Bei dieser Vereinigung hat es sehr geholfen, dass IR 1976 als spanische Sektion des CWI entstanden war und sich viele Jahre lang an den Erfahrungen, Methoden und taktischen Orientierungen von Militant (der britischen Sektion des CWI, heute Socialist Party) orientiert hat. 1992, im Rahmen einer im CWI international geführten Debatte über die großen Ereignisse jener Epoche – insbesondere der Zusammenbruch der UdSSR und die folgende Welle der Reaktion – vollzog sich eine Spaltung im CWI, die uns heute, im Licht der folgenden Ereignisse, als großer Fehler erscheint. IR wurde Teil der abgespaltenen Organisation, der IMT (in Österreich: Der Funke), und blieb es für 17 Jahre, bis grundlegende politische Differenzen sowie unsere Feststellung, dass das interne Regime der IMT bürokratisch degeneriert war, zu unserem Austritt führten. Unsere Arbeit in der SchülerInnengewerkschaft Sindicato de Estudiantes (SE) im spanischen Staat wurde von der internationalen Führung der IMT offen abgelehnt, ebenso unsere Beteiligung an der Bewegung von Fabrikbesetzungen in Venezuela. Letztendlich entschloss sich eine Mehrheit der damaligen spanischen, venezolanischen und mexikanischen IMT-Sektionen, die politische Arbeit unabhängig fortzusetzen, um die Orientierung und Methoden, die wir in den 1970er Jahren gelernt hatten, fortsetzen zu können. Dank dieser Traditionen konnten wir den Sindicato de Estudiantes aufbauen und zum besten Kampfinstrument machen, das die spanische Jugend seit dem Bürgerkrieg gehabt hat. SE ist in der Lage, hunderttausende SchülerInnen auf die Straße zu bringen und errang im November 2016 einen historischen Sieg, als wir die bürgerliche PP-Regierung zwangen, ihre Konterreform im Bildungssektor zurückzunehmen. Zudem hat IR innerhalb der organisierten ArbeiterInnenbewegungen Venezuelas und des spanischen Staats kleine, aber sehr effektive revolutionäre Kräfte aufgebaut.

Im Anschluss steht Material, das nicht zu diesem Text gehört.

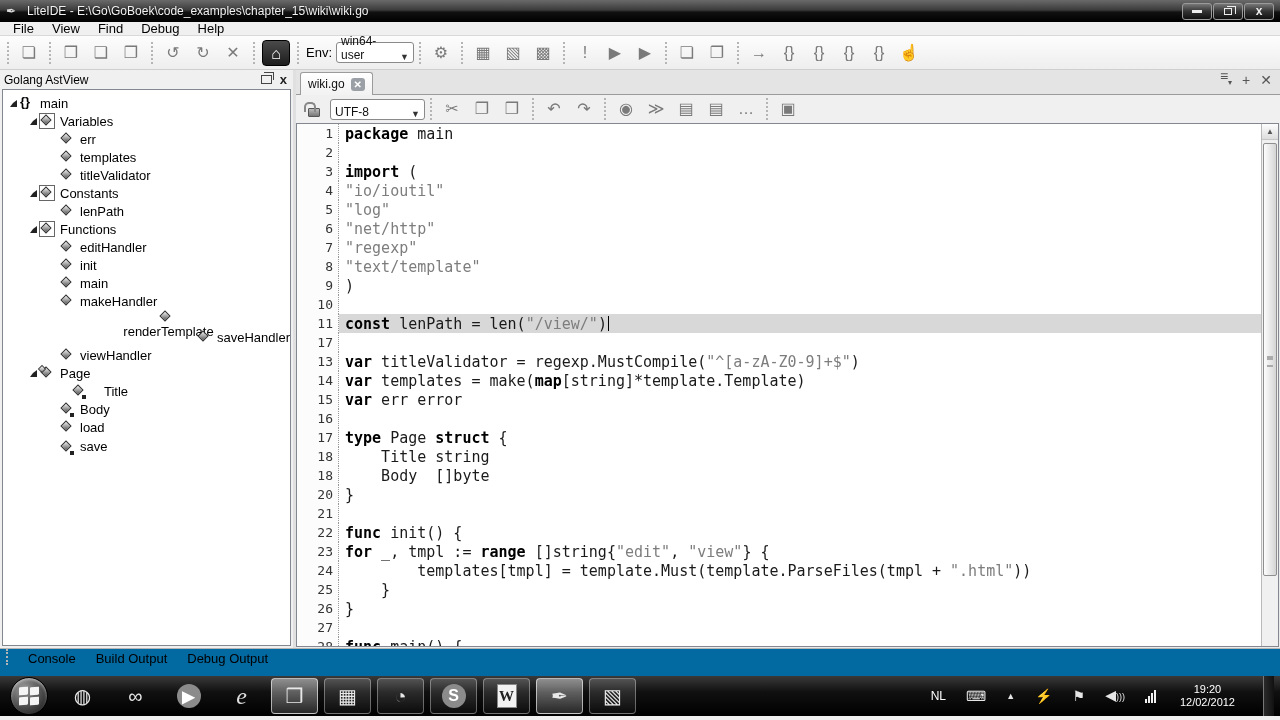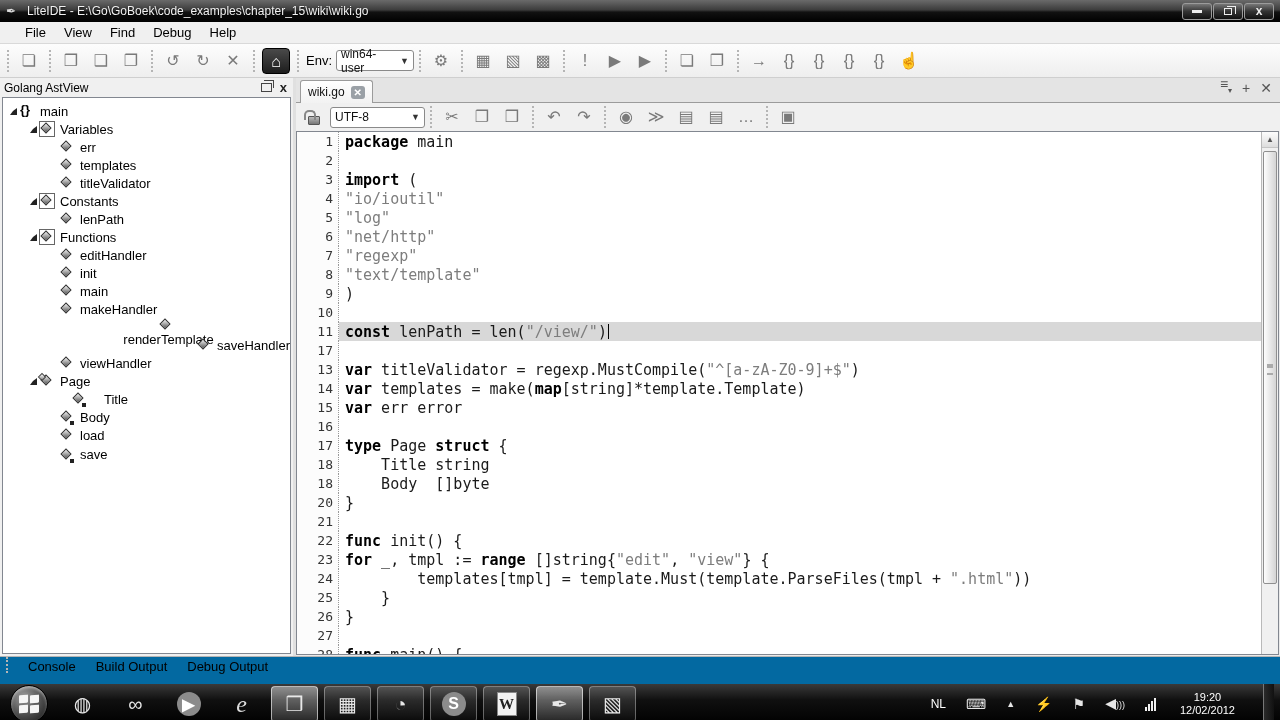"File" .menubar { height: 22px -> 14px; padding-left: 16px -> 4px }
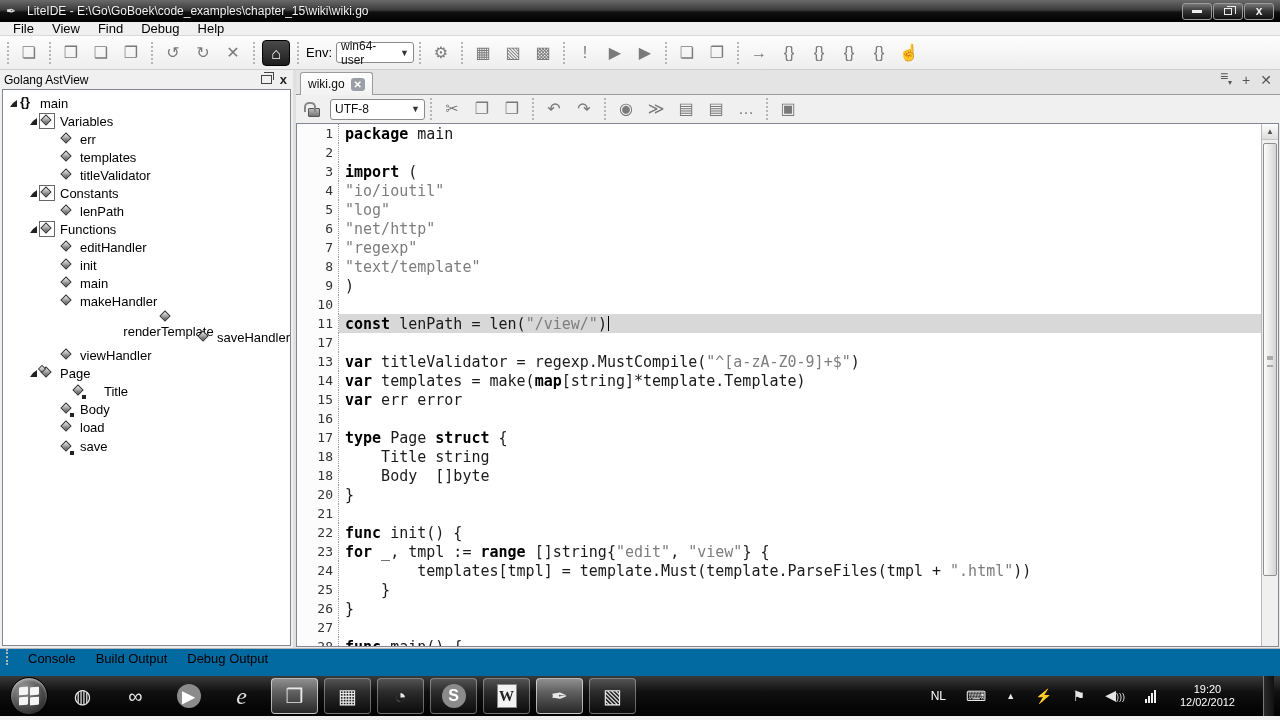"win64-user" .combo { align-items: center -> flex-end }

Obwohl wir nur in drei Ländern vertreten waren, behielten wir unsere internationalistische Orientierung bei. Unser Interesse, die großen internationalen Ereignisse vollständig zu verstehen – insbesondere die Massenbewegungen für Sanders und Corbyn sowie die Rückschläge für das Establishment, die das schottische Referendum und der Brexit darstellten – brachte uns dazu, die Position und Dokumente des CWI wieder ausführlicher zu studieren. Dabei stellten wir fest, dass unsere Einschätzungen der aktuellen Etappe des Kapitalismus, der Strategie zum Aufbau einer revolutionären Partei und der Orientierung auf die Massenbewegungen übereinstimmten. In Umsetzung unserer internationalistischen Prinzipien schlugen wir dem CWI vor, einen Diskussionsprozess zwischen beiden Organisationen zu beginnen. Die Ergebnisse dieser Debatten wurden innerhalb von IR diskutiert und unsere Mitglieder entschlossen einstimmig, sich dem CWI anzuschließen. Der Vereinigungskongress stellt also den letzten Abschnitt dieses Prozesses dar.
Wir gehen mit gestärkten Kräften und neuem Enthusiasmus an die Aufgabe heran, die MarxistInnen weltweit zu vereinen und eine Internationale aufzubauen, die eine wahrhaft sozialistische Weltrevolution anführen kann.